What you need to do »
Line by line, please look for the word "View" in the following records, then copy each line you find it in.

Extracted material »
>>>

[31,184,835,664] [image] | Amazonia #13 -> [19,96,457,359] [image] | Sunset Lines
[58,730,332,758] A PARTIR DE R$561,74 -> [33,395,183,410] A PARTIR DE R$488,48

<<<
>>>

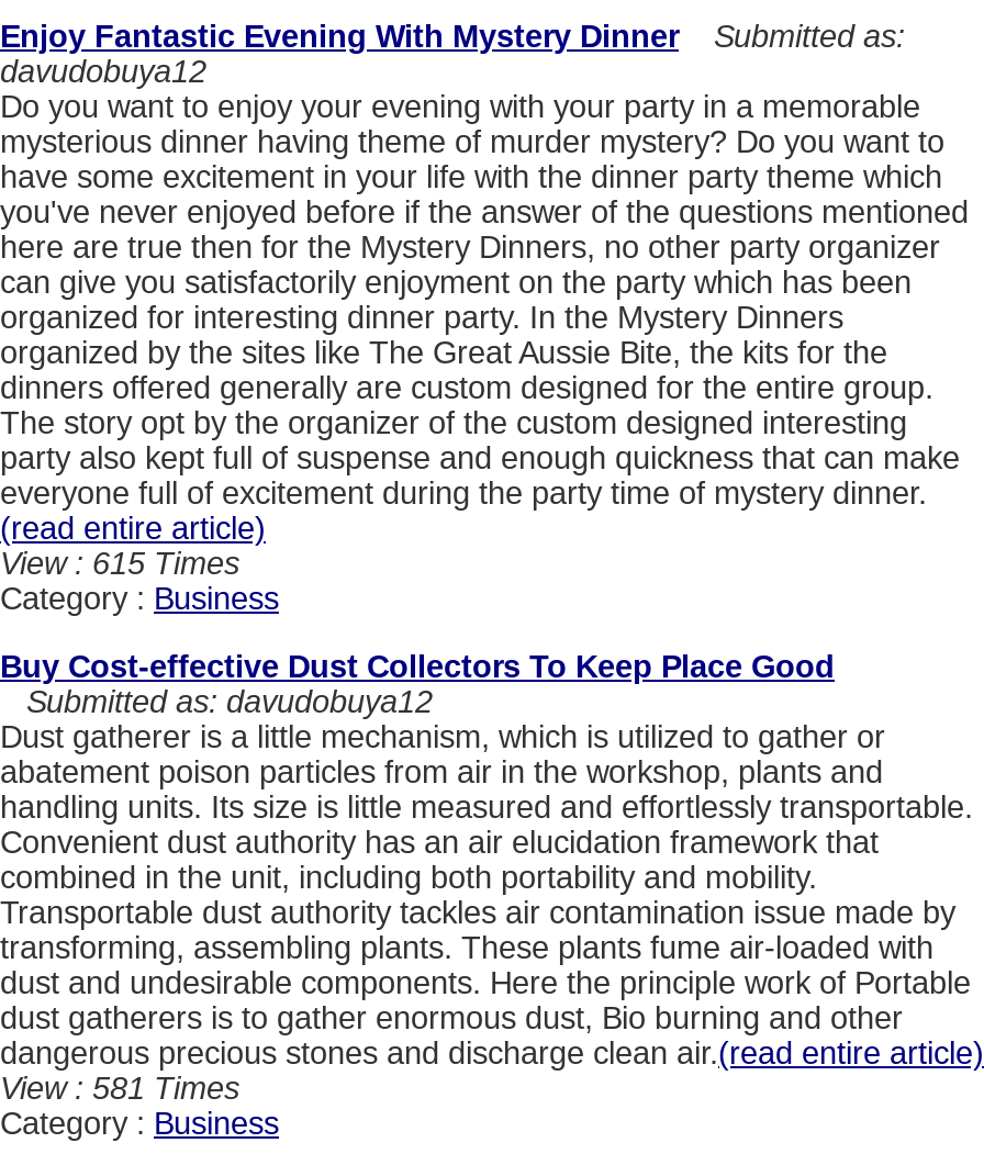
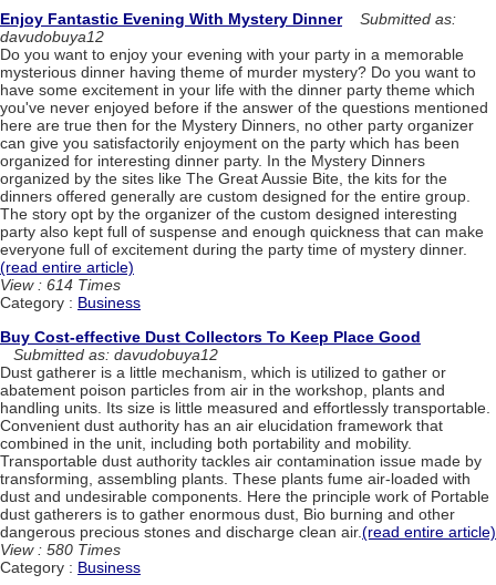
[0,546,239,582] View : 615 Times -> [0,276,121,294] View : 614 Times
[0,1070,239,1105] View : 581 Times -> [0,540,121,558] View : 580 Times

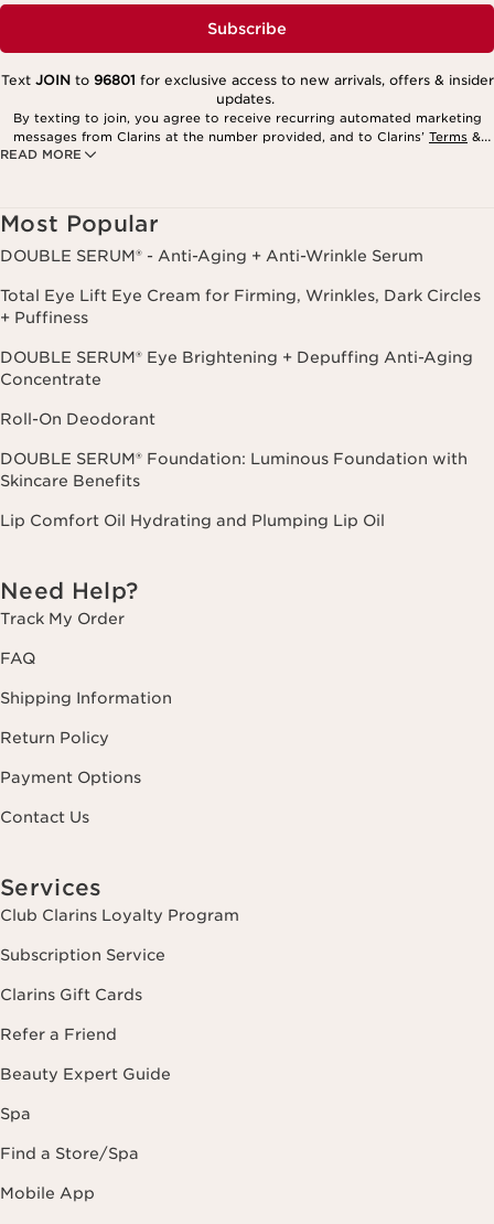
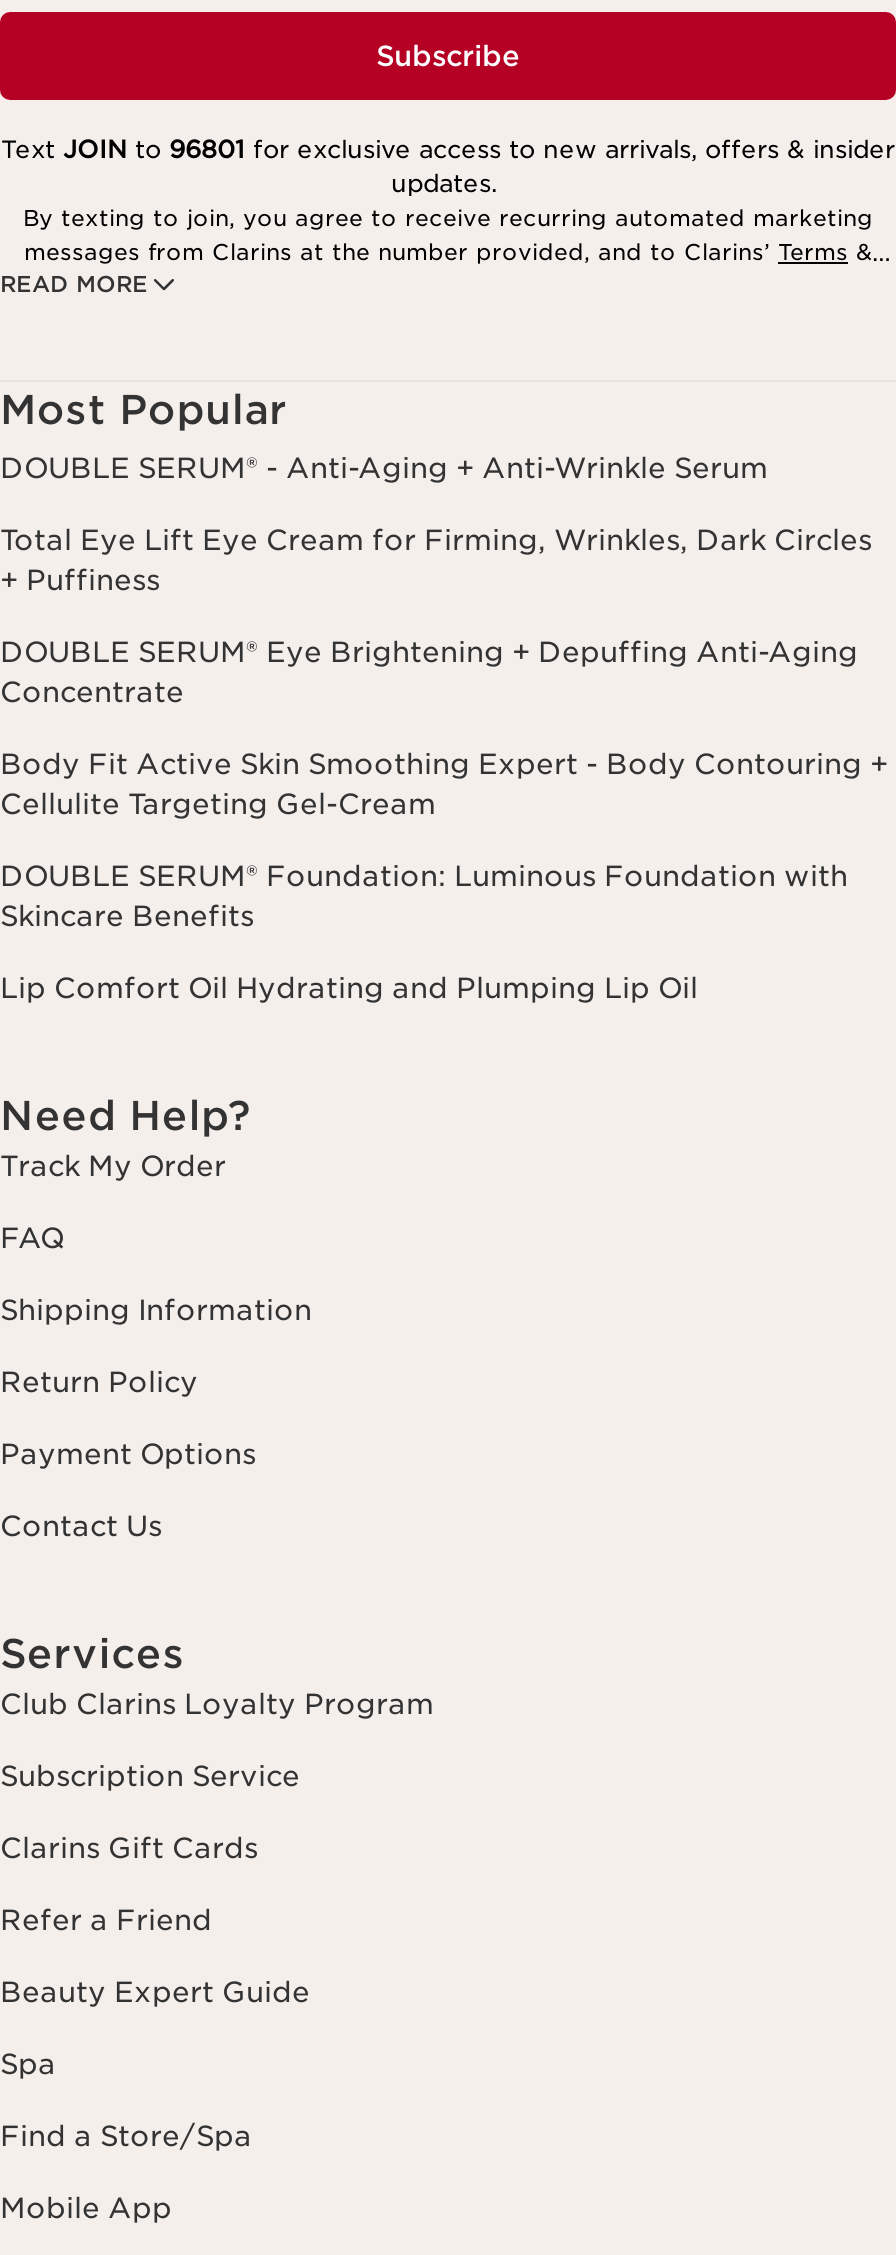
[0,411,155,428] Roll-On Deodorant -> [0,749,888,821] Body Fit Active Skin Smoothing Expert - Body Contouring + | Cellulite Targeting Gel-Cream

<<<

The answer »
[0,546,239,582] View : 615 Times -> [0,276,121,294] View : 614 Times
[0,1070,239,1105] View : 581 Times -> [0,540,121,558] View : 580 Times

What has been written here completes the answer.